With the price at the pump reaching all time highs, some Missouri Democrats are proposing a little relief.
Democrats in the state’s House say they’ll ask Gov. Matt Blunt to expand the agenda of the special session that begins Sept. 6 to include a two-week fuel tax holiday. But a Blunt spokesman said he would not do so.
In recent days, the price of diesel in the state has been above $2.40 a gallon with gasoline topping $2.60 a gallon in some areas. To help consumers, lawmakers want Missouri’s 17-cents-a-gallon tax on diesel and gasoline to be temporarily reduced to 7 cents a gallon.
“I’m just like everybody else,” House Minority Leader Jeff Harris, D-Columbia, told Land Line. “I’m tired of paying high gas prices. This is a way to give consumers, businesses and truckers immediate relief at the pump.”
A tax holiday, however, would cut into the revenue from the fuel tax. The tax is used to pay for road and bridgework in the state.

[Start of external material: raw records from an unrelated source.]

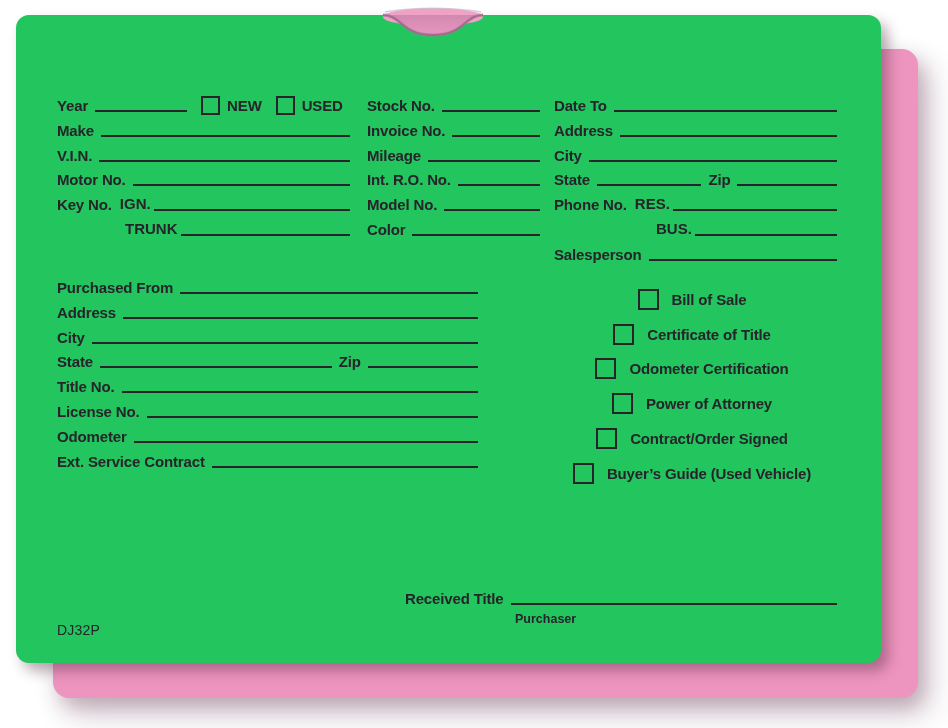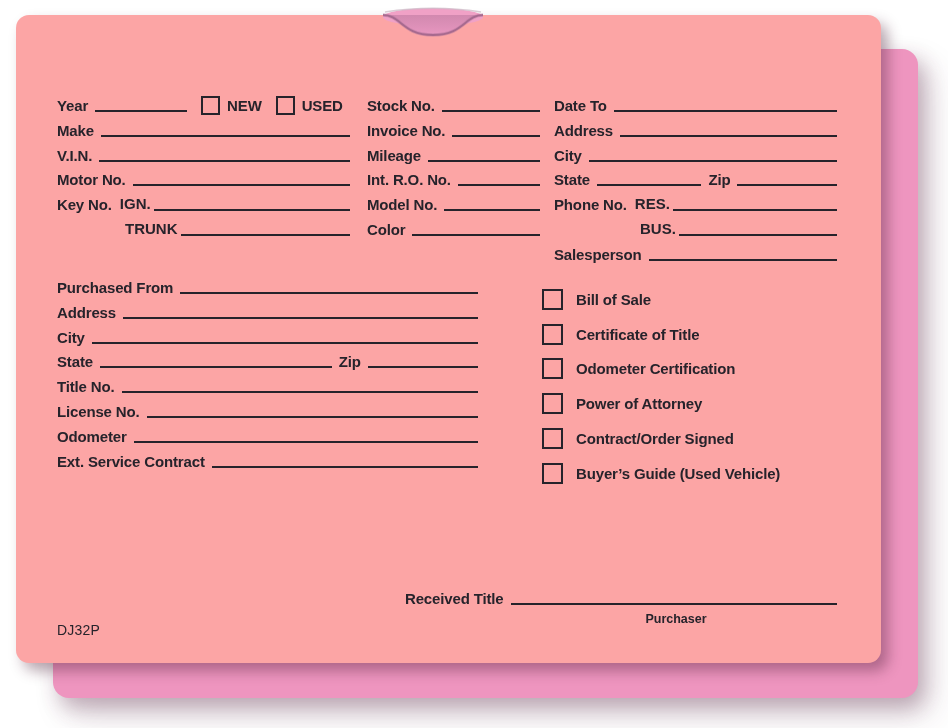"Year" .front { background: #fca5a5 -> #22c55e }
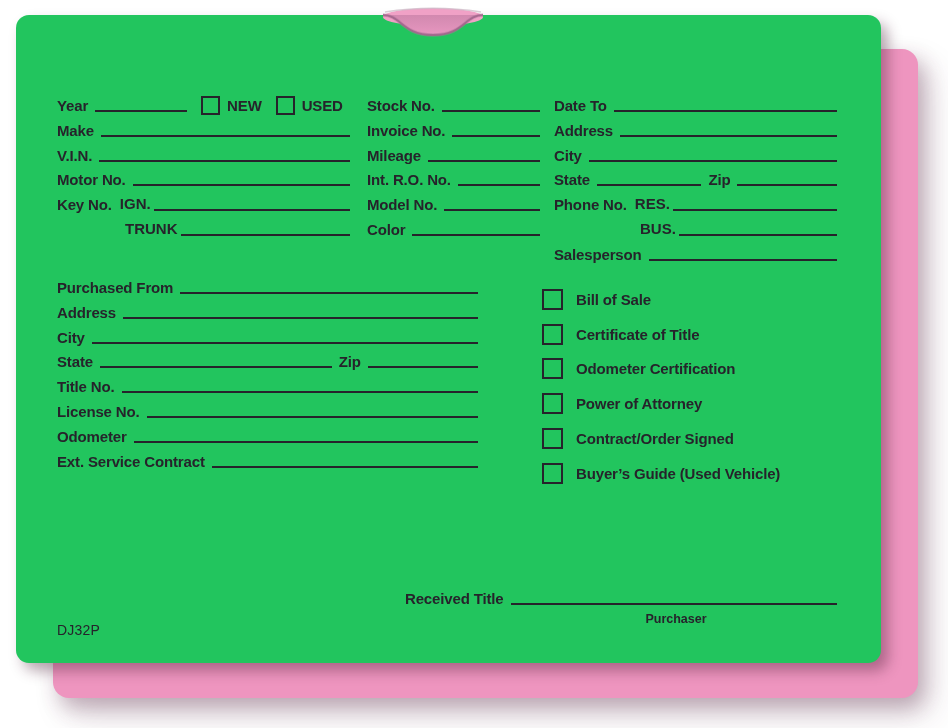"BUS." span.sub { margin-left: 0 -> 16px }
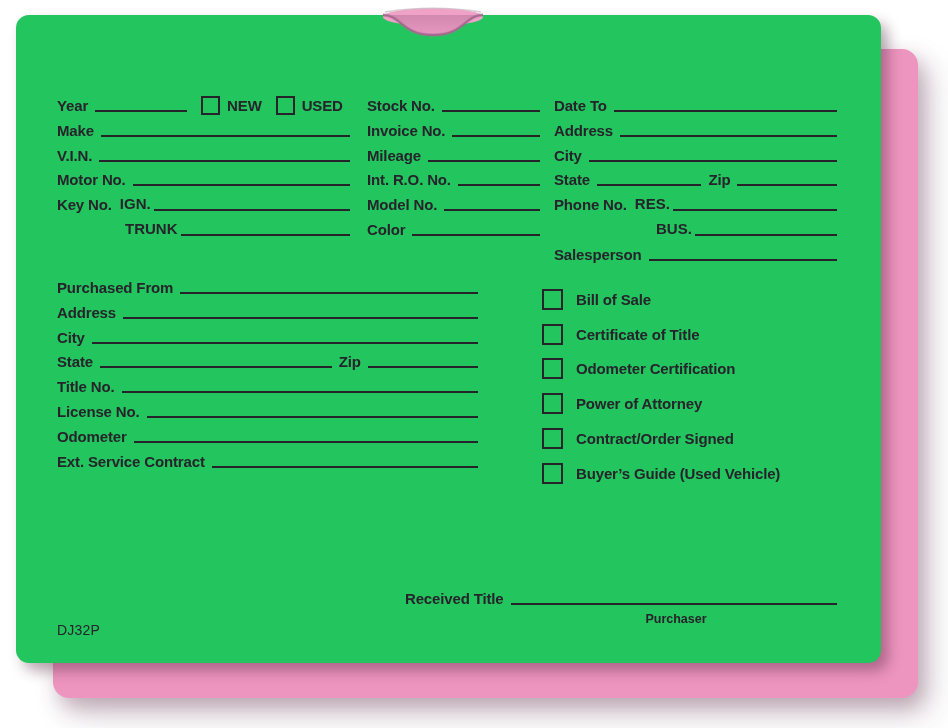"Bill of Sale" .docrow { justify-content: none -> center }
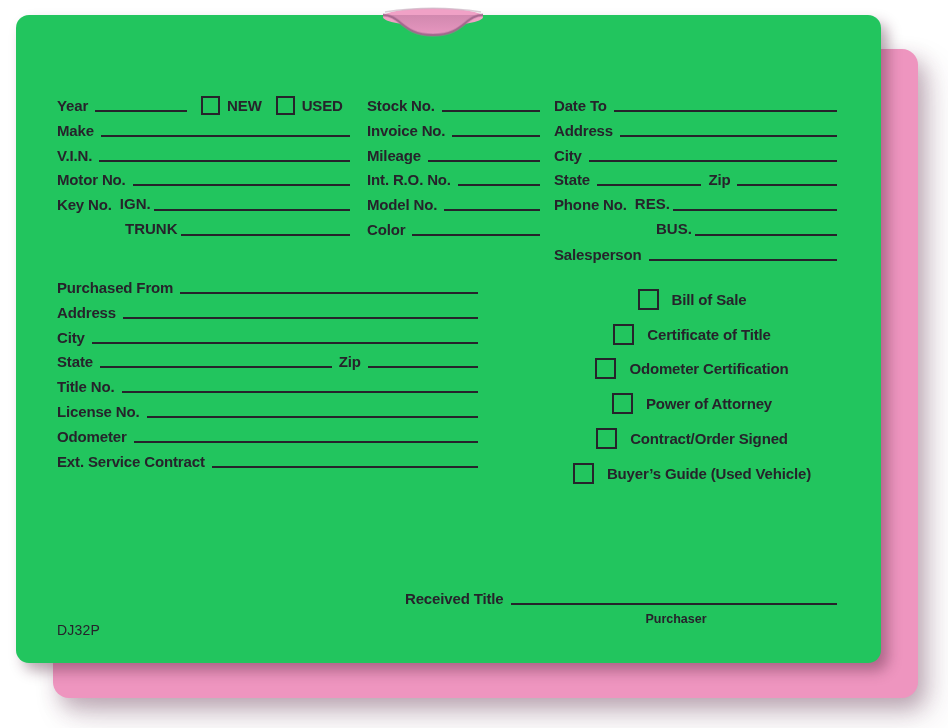"Purchaser" .purchaser { text-align: center -> none }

Harris said the direct revenue loss would be about $18 million, but he said drivers from neighboring states and over-the-road truckers who come into Missouri to fill up would offset the loss.
“We believe it would be a revenue neutral proposal,” he said.
Blunt, a Republican, doesn’t appear too keen on the idea. Jessica Robinson, a spokeswoman for the governor, told the Columbia Daily Tribune the proposal is a “risky scheme that could jeopardize vital, ongoing transportation projects in our state.”
The Missouri Department of Transportation also is leery of the Democrats’ plan.
Spokesman Steve Porter said the proposal “would hurt our ability to provide the road and bridge improvements we’ve promised to taxpayers. The state fuel tax is the only tax that Missourians pay that goes entirely to road improvements.”
Porter said a two-week, 10-cent fuel tax exemption along with a permanent fuel exemption for school districts, as detailed in the legislative proposal, would result in the loss of $13.8 million for “vital state highway improvements.” Cities and counties would lose $5.3 million to improve local roads and bridges.
If the governor opts not to add the proposed tax holiday to next month’s legislative agenda, Harris said he would consider bringing the matter up again when lawmakers return to the capitol for the regular session that begins in January.
“If (fuel) prices continue to be a hardship for hardworking Missourians and Missouri businesses, we’ve got to look at ways to address it. This is one possible way,” Harris said.